After we sheared last weekend, it was again easy to see the bodies that had been obscured by their loads of fleece. In the days since, I’ve been getting a good look at the condition of each girl (in sheep terms, this means how fat or thin they might be) and how big each looks in terms of the lambs she carries. Since all the pregnant ewes are now in the Sheep Barn preparing for lambing, both the high- and low-nutrition groups now share the same space — which means that bucket feeding has begun. Although I used to dump all the grain into two troughs for the entire group, each ewe in the high-nutrition group now gets a bucket of grain measured specifically for her. That has brought about some interesting observations — and Olympia is probably one of the most important.
We fed out the first buckets to the high-nutrition group immediately after shearing on Saturday. Among our many helpers that day, a number of them took a bucket and fed one of the thirteen waiting ewes. It was all pretty chaotic, and we were mostly focused on finishing so that we could go inside and have dinner. The one thing I remember is that whoever was feeding Olympia — and in fact, another person who was feeding Nelly — came to me and said that their girls weren’t finishing their grain. This was an important observation, because at this stage of gestation (Olympia is due March 10th), nutrition is critical — their nutrition must continue to increase now that they’re in their last trimester. I thought Olympia and/or Nelly might be shy and might not like eating from strangers, so I decided to go back out after everyone had left and finish feeding Nelly and Olympia. No problem.
Except, as it turns out, there actually was a problem with Olympia. Although she had been in the high-nutrition group for months, it turns out she has not been eating her share of the grain. Now that she is getting her ration in a purple bucket labelled with her name and number, I can tell what she does and doesn’t eat. I stand there holding her bucket, chasing away any interlopers while she eats, so I know exactly what is going on: Olympia eats very slowly. So slowly, in fact, that it is rather maddening!
Olympia is always eager to dive into her bucket when I bring it out — but she chews and chews constantly while her head is in the bucket. I often feed two ewes at a time with one bucket in my hand, one between my knees, and my free hand moving away any other ewes who become too interested. In fact, by the time Olympia finishes only half of her bucket, I have usually fed bucket rations to four other ewes. And after only about half of her bucket, she is satisfied and walks away. Trying to get her to eat all of the bucket contents is an effort at frustration, and I usually let her go after half. I then feed all of the other ewes and eventually go back to her to finish. Sometimes she does, but other times I need to come back out later in the day to allow Olympia to finish. My focus is on getting her to finish, and I’ll do what it takes to get there.

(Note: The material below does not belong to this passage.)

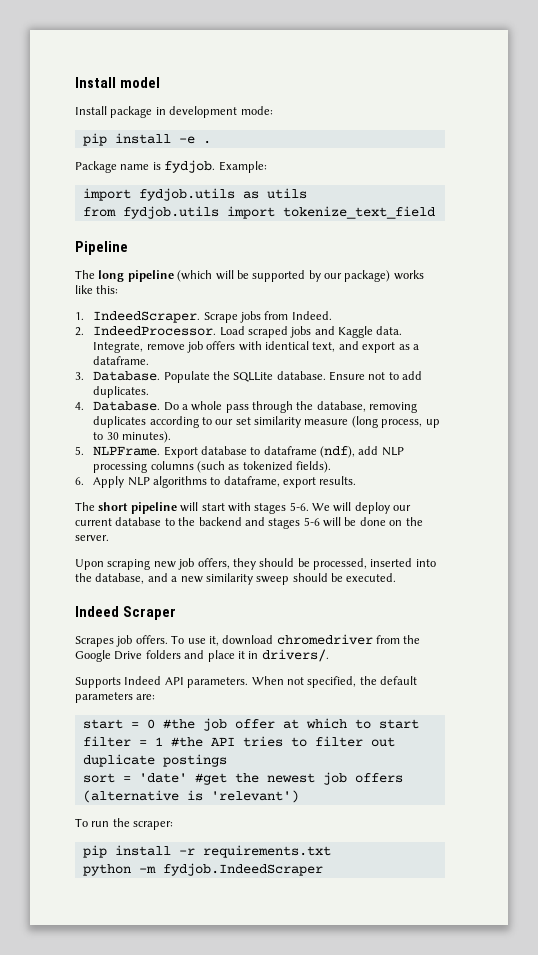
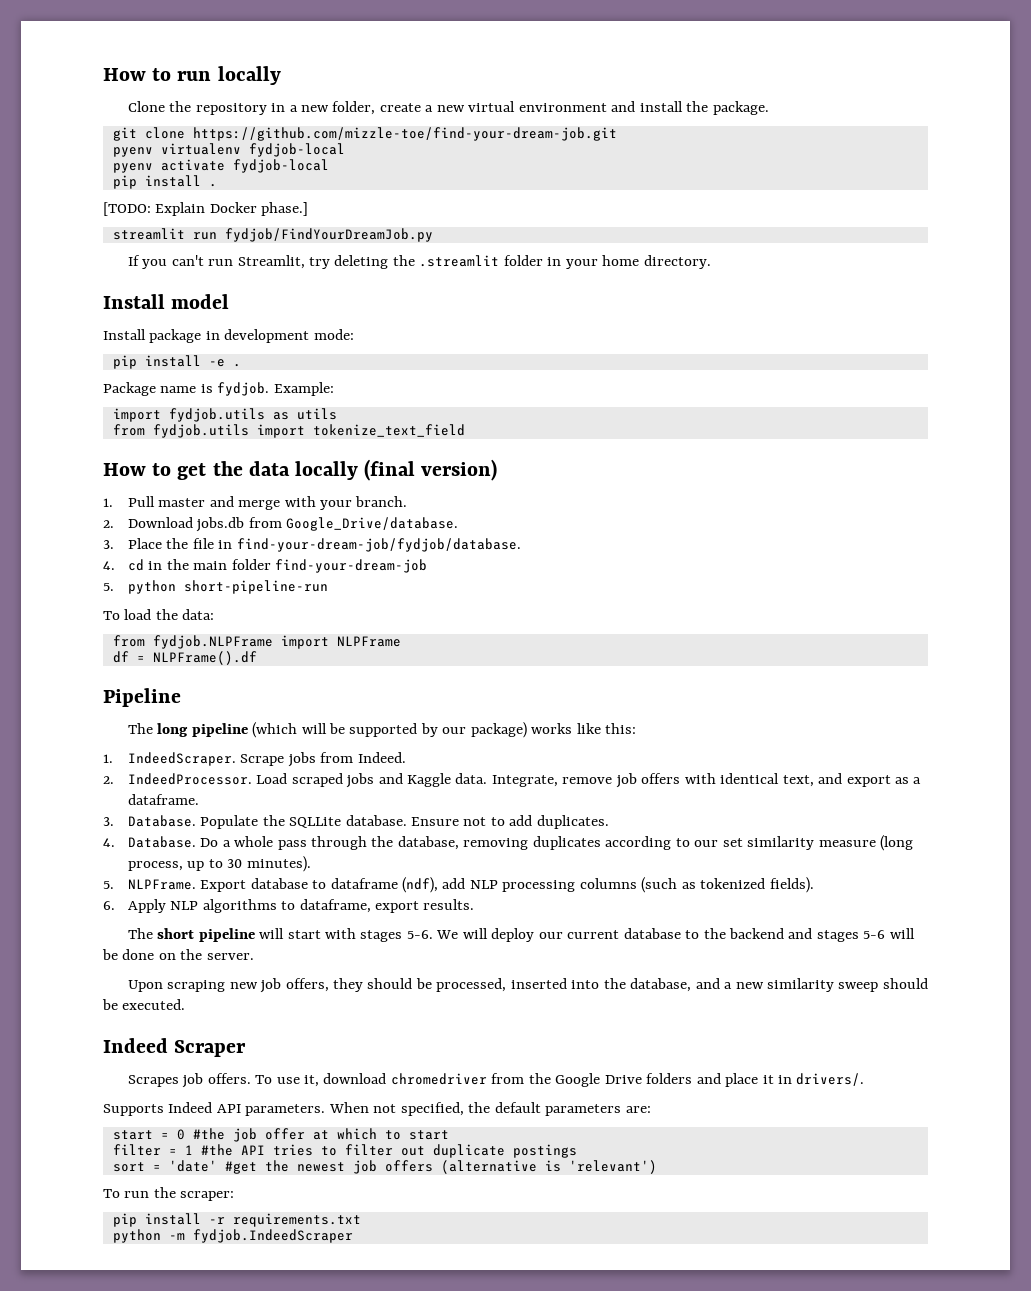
(75, 82) none -> [103,66,281,85] [127,101,769,115] [112,127,617,141] [112,143,345,157] [112,159,329,173] [112,175,217,189] [103,202,309,216] [112,228,433,242] [127,255,711,269] How to run locally // Clone the repository in a new folder, create a new virtual environment and install the package. // git clone https://github.com/mizzle-toe/find-your-dream-job.git // pyenv virtualenv fydjob-local // pyenv activate fydjob-local // pip install . // [TODO: Explain Docker phase.] // streamlit run fydjob/FindYourDreamJob.py // If you can't run Streamlit, try deleting the .streamlit folder in your home directory. //
(435, 212) none -> [103,459,498,481] [103,496,408,510] [103,517,459,532] [103,538,521,552] [103,559,427,573] [103,580,328,594] [103,609,215,620] [112,635,401,649] [112,651,257,665] // How to get the data locally (final version) // 1. Pull master and merge with your branch. // 2. Download jobs.db from Google_Drive/database. // 3. Place the file in find-your-dream-job/fydjob/database. // 4. cd in the main folder find-your-dream-job // 5. python short-pipeline-run // To load the data: // from fydjob.NLPFrame import NLPFrame // df = NLPFrame().df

This points out one of the reasons why I take the time to bucket-feed the high-nutrition group during the last trimester. It does take a lot of time and energy, and many shepherds don’t have the patience for it. Yet I find that it really points out why the smaller, thinner ewes are in that condition. I usually find that they have a much softer temperament and are lacking the confidence or physical strength needed to push away the competing ewes during feeding time. As a result, when I trough-feed in the second trimester, they get much less than their share.
And when it comes to Olympia, not only is she soft-tempered but she’s also terribly slow at chewing. Although I constantly hear her chewing the corn kernels as I hold her bucket, she seems to make very little progress. I’ve started to think that my mother has been talking to her, sharing her opinion on the link between good health and chewing each bite of food at least thirty times! Olympia would be a star in food chewing! (For those concerned, I have checked her mouth and teeth to ensure that all is working correctly. She is just a slow eater, with no obvious reasons for this.)
Thankfully, bucket-feeding has pointed out Olympia’s feed deficiency in time, and I am working to correct things. Every day she is finishing a little more of her bucket in one sitting. We are increasing her grain slowly to avoid acidosis (an overload of grain when the ewe is not used to such quantity), but she has almost caught up with her high-nutrition flockmates. I’m not sure how to get her to eat faster, but as long as she is eating all that she needs for herself and her coming lamb, I’m happy. I see the daily time we spend together as an investment in the future: it won’t be long before she’s in labor, and if we have developed a bond of trust beforehand, this time and patience will all be worth it.